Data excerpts
--- START ---

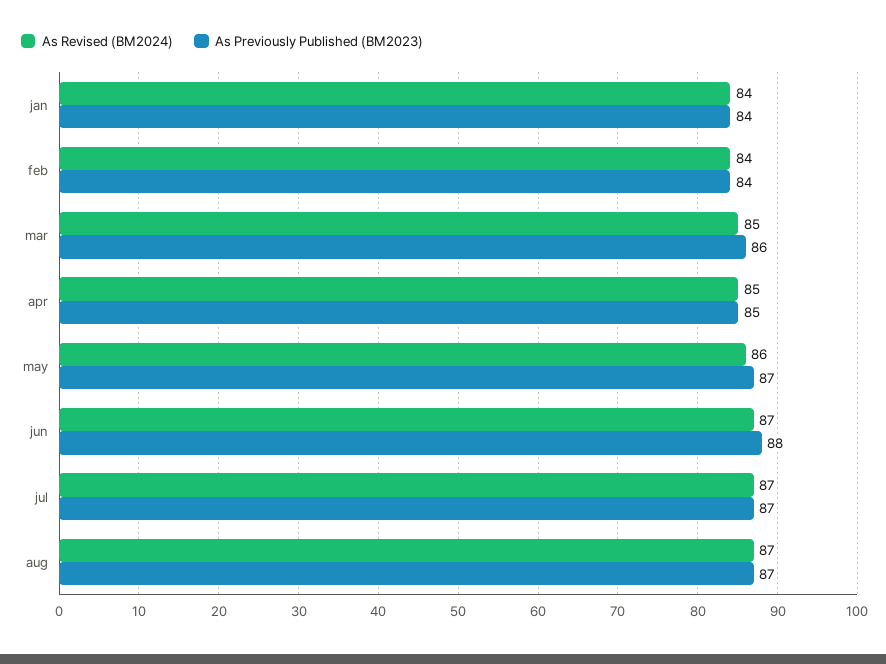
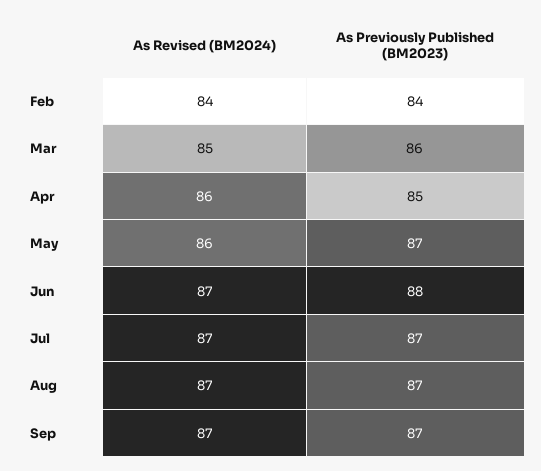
As Revised (BM2024), jan: 84 -> none
As Previously Published (BM2023), jan: 84 -> none
As Revised (BM2024), apr: 85 -> 86
As Revised (BM2024), Sep: none -> 87
As Previously Published (BM2023), Sep: none -> 87

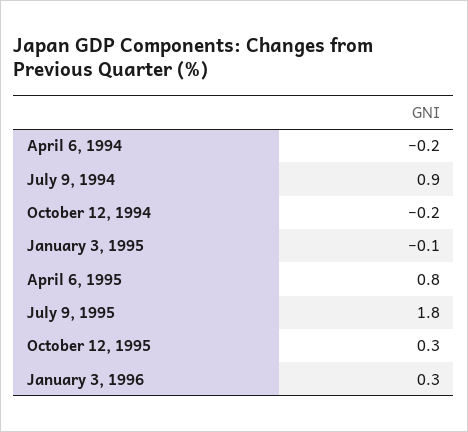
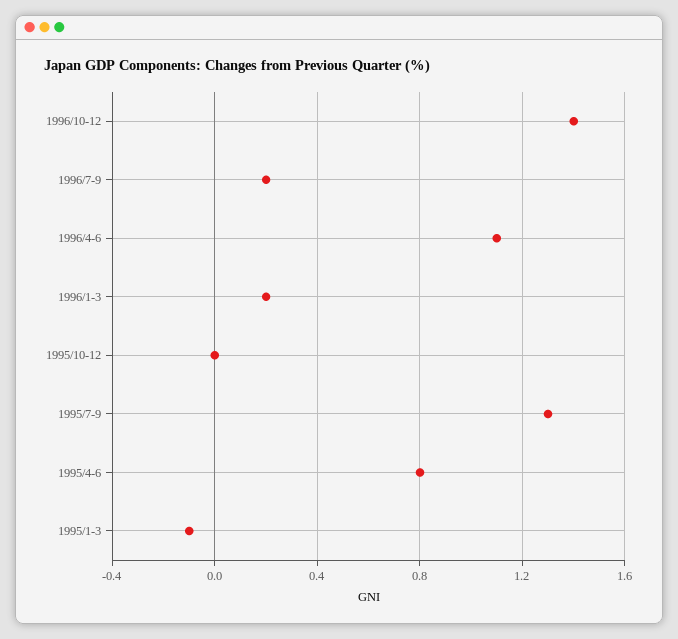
April 6, 1994: -0.2 -> none
July 9, 1994: 0.9 -> none
October 12, 1994: -0.2 -> none
July 9, 1995: 1.8 -> 1.3
October 12, 1995: 0.3 -> 0
January 3, 1996: 0.3 -> 0.2
1996/10-12: none -> 1.4
1996/7-9: none -> 0.2
1996/4-6: none -> 1.1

--- END ---

EXERCISE DESCRIPTION:
Repeat the exact lines from the first line of the data through the line containing "1996/7-9: none -> 0.2". Nothing else, no pictures.

YOUR SOLUTION:
As Revised (BM2024), jan: 84 -> none
As Previously Published (BM2023), jan: 84 -> none
As Revised (BM2024), apr: 85 -> 86
As Revised (BM2024), Sep: none -> 87
As Previously Published (BM2023), Sep: none -> 87

April 6, 1994: -0.2 -> none
July 9, 1994: 0.9 -> none
October 12, 1994: -0.2 -> none
July 9, 1995: 1.8 -> 1.3
October 12, 1995: 0.3 -> 0
January 3, 1996: 0.3 -> 0.2
1996/10-12: none -> 1.4
1996/7-9: none -> 0.2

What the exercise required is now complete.